Oh, Nick was sick, all right, but not _sick_.

Paul watched from his position in the corner with Tyler, trying to figure out Strand's play as he removed first one, and then the other cufflink and passed them over to Melvin. A slight scuffle between Strand and the guards occurred as they released Nick, who promptly vomited -- all sharp bile on top of sour acid -- in one of the corners. He'd almost made the piss bucket. 

The gate clanged shut and the lock clicked into place.

"I was wishing we had something to mask the smell of urine," Strand said as Nick went through another round of heaves. "You saved the day."

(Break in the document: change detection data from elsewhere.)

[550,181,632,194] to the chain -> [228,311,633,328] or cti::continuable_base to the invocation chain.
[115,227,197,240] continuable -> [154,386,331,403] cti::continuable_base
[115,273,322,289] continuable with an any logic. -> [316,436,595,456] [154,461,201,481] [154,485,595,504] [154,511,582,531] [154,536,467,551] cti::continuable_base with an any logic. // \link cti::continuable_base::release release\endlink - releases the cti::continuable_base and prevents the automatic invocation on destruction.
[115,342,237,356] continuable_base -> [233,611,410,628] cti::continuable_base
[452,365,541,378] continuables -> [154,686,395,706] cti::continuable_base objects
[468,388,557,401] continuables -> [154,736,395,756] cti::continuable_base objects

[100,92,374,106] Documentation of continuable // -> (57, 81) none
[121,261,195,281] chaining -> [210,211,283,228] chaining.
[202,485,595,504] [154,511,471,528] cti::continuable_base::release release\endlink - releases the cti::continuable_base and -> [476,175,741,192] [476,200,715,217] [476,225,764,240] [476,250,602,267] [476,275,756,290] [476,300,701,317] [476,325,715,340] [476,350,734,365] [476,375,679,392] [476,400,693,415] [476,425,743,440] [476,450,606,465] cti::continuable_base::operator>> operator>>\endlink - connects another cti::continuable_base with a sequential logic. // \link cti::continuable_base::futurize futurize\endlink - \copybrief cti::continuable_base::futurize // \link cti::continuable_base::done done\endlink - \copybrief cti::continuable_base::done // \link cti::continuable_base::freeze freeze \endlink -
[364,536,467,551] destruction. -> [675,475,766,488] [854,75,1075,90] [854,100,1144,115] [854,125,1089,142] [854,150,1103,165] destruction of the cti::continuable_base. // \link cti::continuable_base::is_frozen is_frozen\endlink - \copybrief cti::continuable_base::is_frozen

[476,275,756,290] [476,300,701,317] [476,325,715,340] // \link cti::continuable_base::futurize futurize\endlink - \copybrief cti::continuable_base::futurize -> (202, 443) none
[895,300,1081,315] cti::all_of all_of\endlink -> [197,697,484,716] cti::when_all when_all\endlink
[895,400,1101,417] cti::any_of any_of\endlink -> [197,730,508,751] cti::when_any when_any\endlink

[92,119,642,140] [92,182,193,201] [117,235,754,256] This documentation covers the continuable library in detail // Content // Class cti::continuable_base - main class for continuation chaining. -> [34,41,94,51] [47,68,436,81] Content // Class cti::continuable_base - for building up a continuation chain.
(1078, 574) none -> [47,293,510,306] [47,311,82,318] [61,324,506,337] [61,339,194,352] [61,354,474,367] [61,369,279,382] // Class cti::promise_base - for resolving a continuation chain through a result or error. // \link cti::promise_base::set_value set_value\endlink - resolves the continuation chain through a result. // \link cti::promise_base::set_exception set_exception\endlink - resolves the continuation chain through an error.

Paul handed Tyler his half empty bottle of water and gave him a little nudge towards Nick. "Tell him to rinse and spit."

"The game has changed," Strand said to them, but mostly to Nick, (whom he did not offer to help, Paul noted) "We return to the old rules --" his eyes flicked to Paul for a moment "-- and the people who won the last round with their grande lattes and their frequent flyer miles are about to become the buffet. I look at you and I see somebody who knows the meaning of necessity."

Paul laughed bitterly inside. Not so very long ago, he had tried so very hard to be an upstanding member of that grande latte club.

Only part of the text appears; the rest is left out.